I'm writing an algorithm where efficiency is very important.
Sometimes I also want to track the algorithm behaviour by calling some "callback" functions.
Let's say my code looks like this:
public float myAlgorithm(AlgorithmTracker tracker) {
while (something) { // millions of iterations
doStuff();
if (tracker != null) tracker.incrementIterationCount(); // <--- How to run the if only once?
doOtherStaff();
}
}
How do I prevent to execute the if statement a million times? Does the compiler see that tracker is never reassigned? If it's null on the first check, it will always be. If it's not, it will never be.
Ideally I would like to tell the compiler to build my code in such a way so that if tracker is null (at runtime) it would run with the same performance as
while (something) { // millions of iterations
doStuff();
doOtherStaff();
}
I thought of two solutions:
I could write two versions of myAlgorithm, one with the calls and one without them, but that would lead to lots of code duplication.
I could extract AlgorithmTracker to an interface and create a fake empty tracker with empty functions.
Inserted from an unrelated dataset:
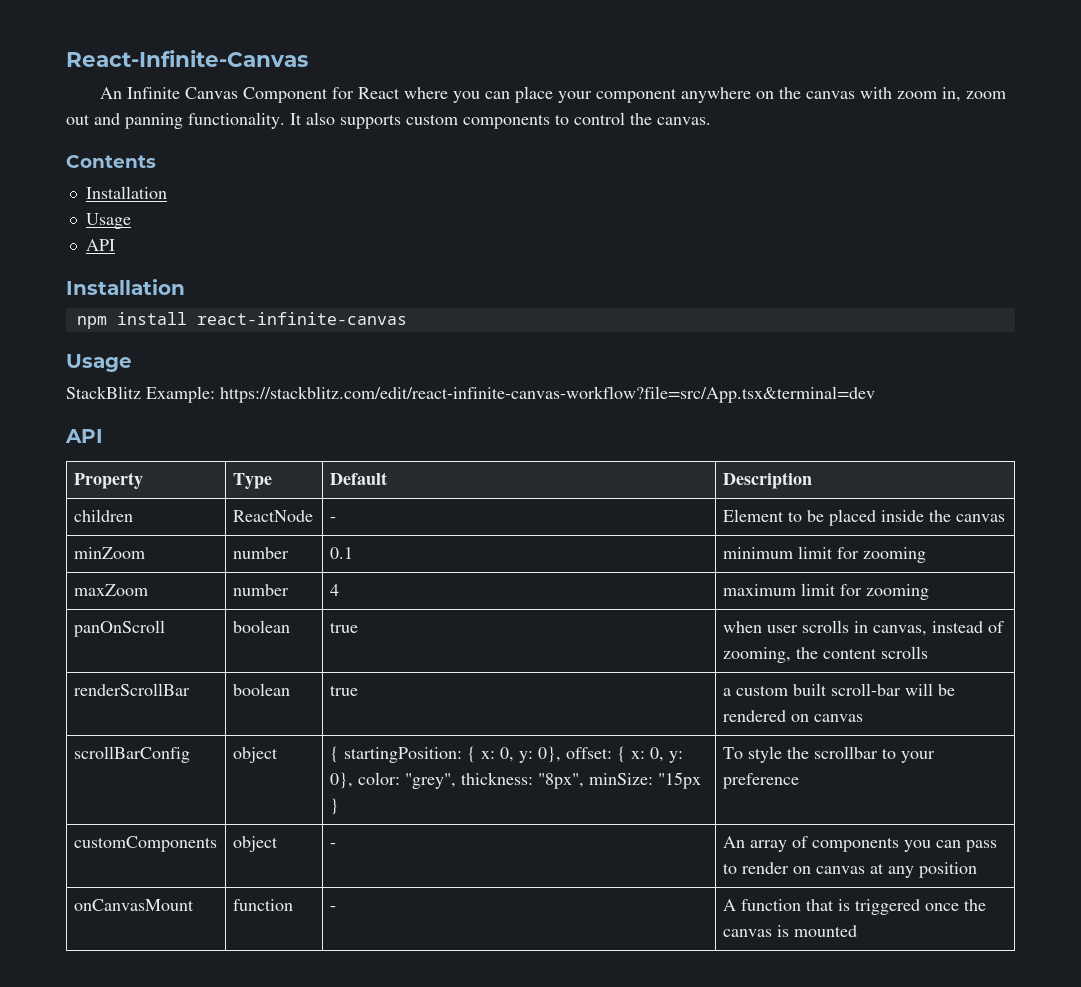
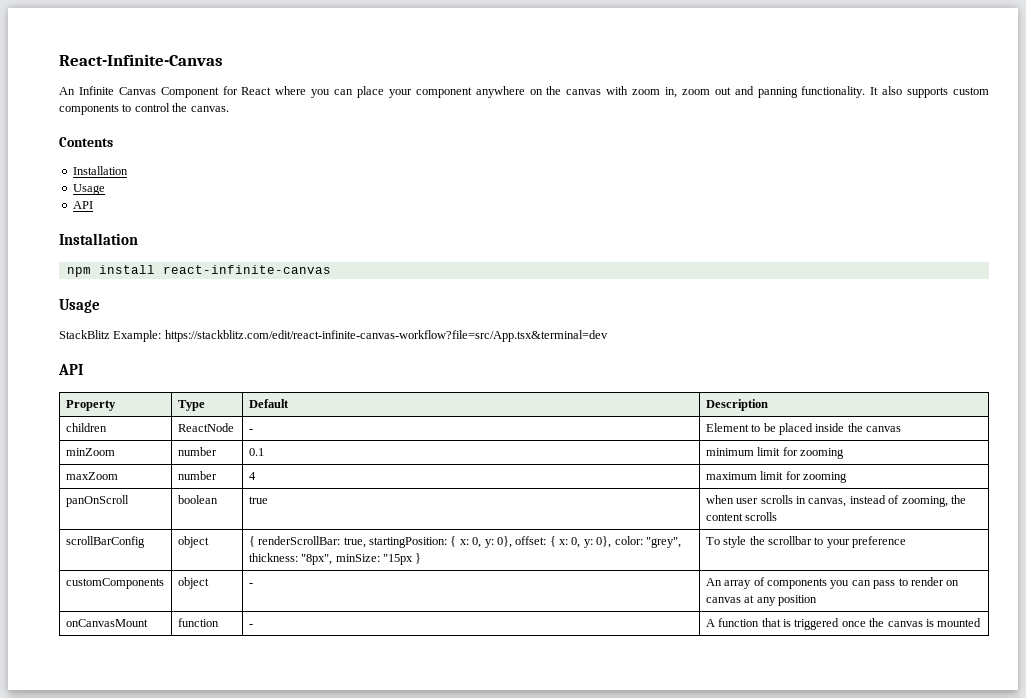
- renderScrollBar | boolean | true | a custom built scroll-bar will be rendered on canvas
- scrollBarConfig | object | { startingPosition: { x: 0, y: 0}, offset: { x: 0, y: 0}, color: "grey", thickness: "8px", minSize: "15px } | To style the scrollbar to your preference
+ scrollBarConfig | object | { renderScrollBar: true, startingPosition: { x: 0, y: 0}, offset: { x: 0, y: 0}, color: "grey", thickness: "8px", minSize: "15px } | To style the scrollbar to your preference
Still, I don't know if the compiler would optimize the calls away.
For most CPU architectures you don't have to worry about the optimization that you want to apply because that particular optimization is part of most contemporary CPU's. it is called branch prediction and current CPU's are very good at this.
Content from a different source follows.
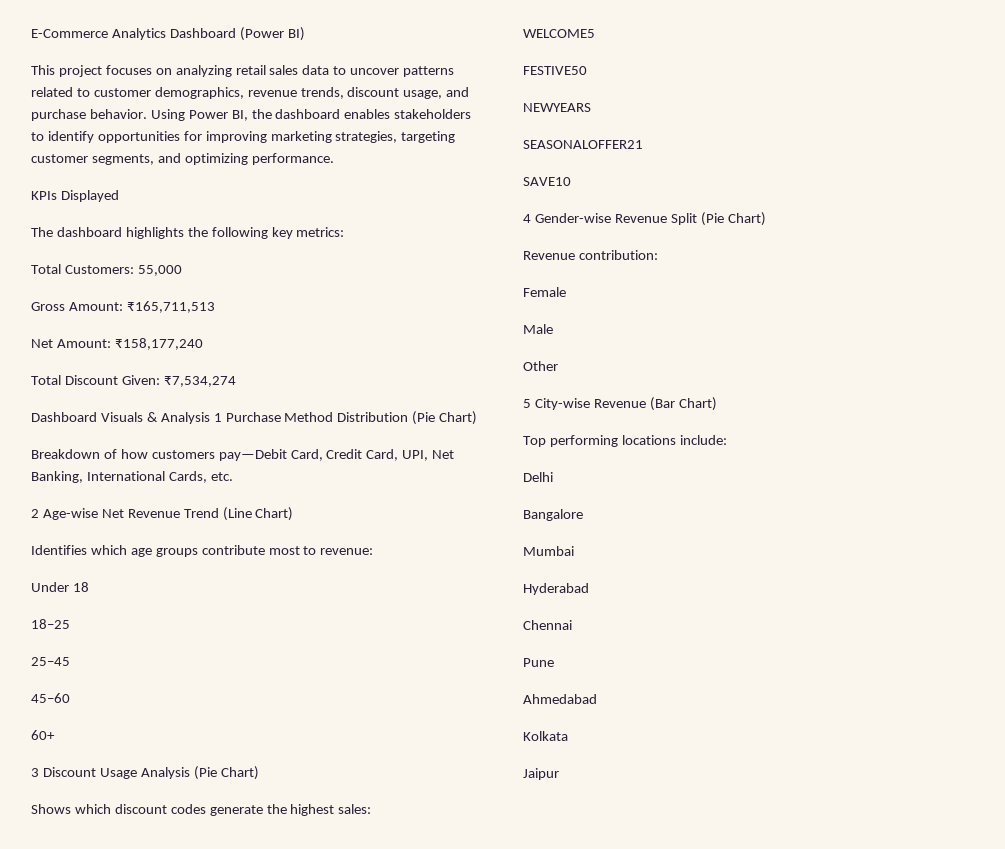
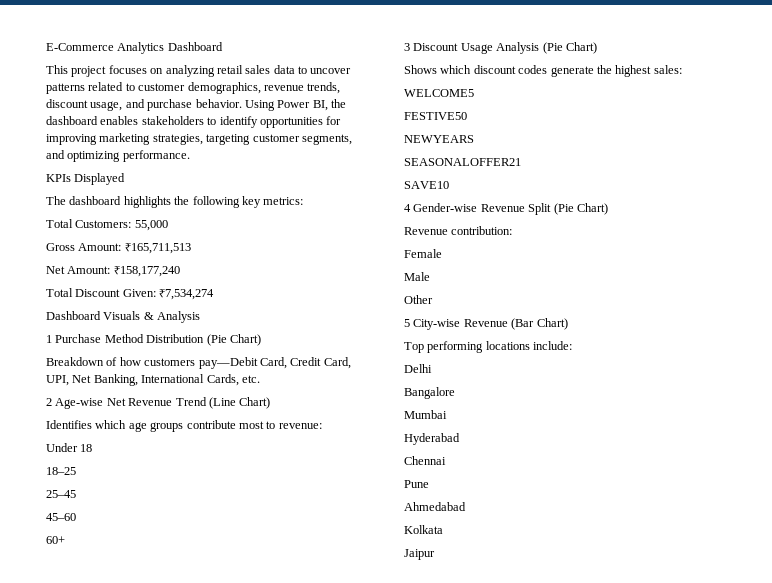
- E-Commerce Analytics Dashboard (Power BI)
+ E-Commerce Analytics Dashboard
- Dashboard Visuals & Analysis 1 Purchase Method Distribution (Pie Chart)
+ Dashboard Visuals & Analysis
+ 1 Purchase Method Distribution (Pie Chart)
on an average every 6th instruction executed by a CPU is a branch, and if for every branch CPU had to wait and evaluate the branch condition it would make the execution lot slower.
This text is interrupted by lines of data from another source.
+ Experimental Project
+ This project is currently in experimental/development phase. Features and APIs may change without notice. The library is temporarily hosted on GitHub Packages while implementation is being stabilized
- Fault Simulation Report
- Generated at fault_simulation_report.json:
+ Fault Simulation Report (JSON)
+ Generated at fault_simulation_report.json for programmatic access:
Branch prediction and Speculative execution
So when faced with a branch, without evaluating the branch condition, the CPU starts executing (Speculative execution) a path which it thinks is highly likely to be correct and on a later stage when result of branch condition becomes available, CPU checks if it is executing the correct path.
if the path picked by CPU is consistent with the result of branch condition, then CPU knows that it's executing correct path and hence it keeps going at 100% speed, otherwise it will have to flush out all the instructions that it executed speculatively and start with the correct path.
But how does CPU know which path to pick?
enter the branch predictor subsystem of a CPU. in its most basic form it would store the information about the past behavior of a branch, for example if a branch is not being picked for some time then its likely that it would not be picked now.
This is a simple explanation and a real branch predictor is going to be quite complex.
So how effective are these branch predictors ?
Given that at their core the branch predictors are just pattern matching machines, if your branch shows a predictable pattern then you can rest assured that branch predictor will get it right.
but if your branch shows no pattern at all then branch predictor is not going to help you, worst yet it would hamper your code execution because of all the wrong predictions.
How your code is going to work out with the branch predictors?
In your case value of branch control variable never changes, so the branch is either going to be picked every iteration of the loop or it is never going to be picked.
This clearly shows a pattern which even the most basic of the branch predictors can discern. which means your code will practically execute as if condition is not there, because after a first few iterations the branch predictor will be able to pick the path with 100% accuracy.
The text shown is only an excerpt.